In the current New Yorker, there is a long profile of the performance artist Marina Abramovic that caused me to wonder: Is my life actually Art?

Abramovic has been provoking and shocking people for thirty years. Next week, MOMA is hosting a retrospective of her work, with actors performing some of her most famous “pieces.” That alone is controversial; even her former collaborator and lover, Uwe Laysiepen, thinks it’s fundamentally dishonest to recreate performance art.

Most of Abramovic’s art has involved subjecting herself to pain and humiliation (a genre called ordealism.) Reading about it, you can’t help but feel that this art is beyond parody. My favorite piece is the one where she scrubbed a roomful of rotting, maggot-infested cow bones on her hands and knees, sobbing while video’s of her parents were projected on the walls of the “space.”

In another early piece, she stood still while the audience was offered a wide array of implements with which to torment her.

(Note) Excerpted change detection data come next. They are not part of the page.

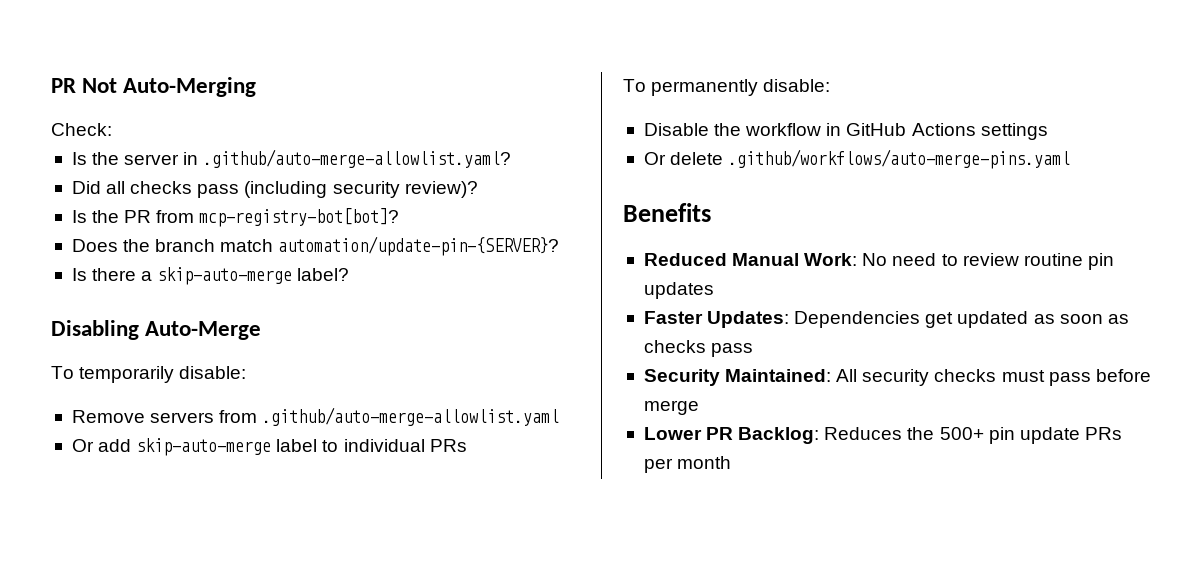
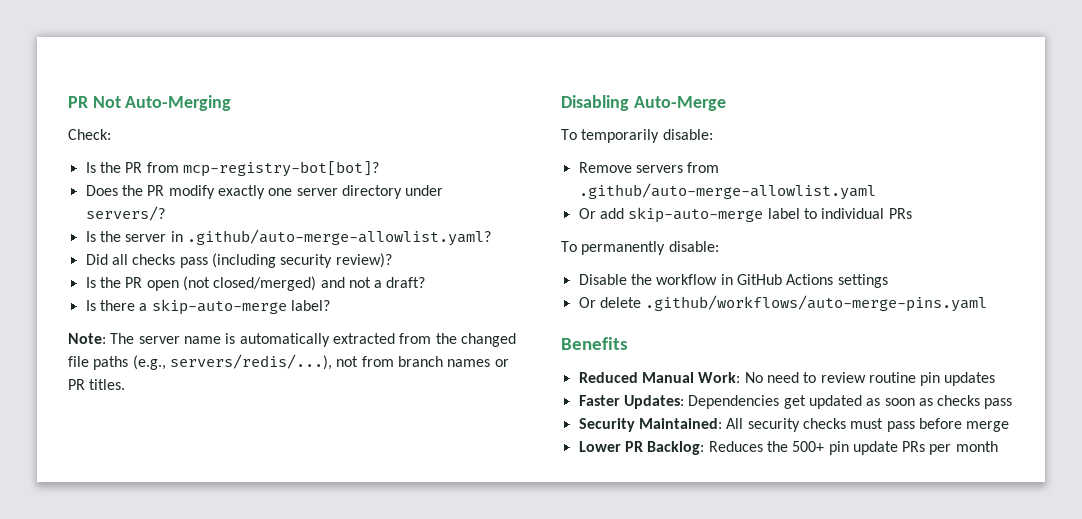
+ Is the PR from mcp-registry-bot[bot]?
+ Does the PR modify exactly one server directory under servers/?
- Is the PR from mcp-registry-bot[bot]?
- Does the branch match automation/update-pin-{SERVER}?
+ Is the PR open (not closed/merged) and not a draft?
+ Note: The server name is automatically extracted from the changed file paths (e.g., servers/redis/...), not from branch names or PR titles.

At MOMA, she will mount a work called “The Artist is Present,” in which she will sit still at a table for ten hours a day, staring into space, throughout the retrospective. Audience members may choose to sit opposite her at the table.

Here is the thing: I personally sit staring into space for MORE THAN TEN HOURS A DAY! I never thought of this as Art, but now I’m mulling it over. Maybe it is Art,   a sort of confrontation with time and eternity, a refusal to interact with gainful employment, and therefore a statement about the subjugation of of modern Man, I mean Women.

Read the article in the New Yorker if you possibly can. It’s a transformative experience that doesn’t even require you to get up off your ass!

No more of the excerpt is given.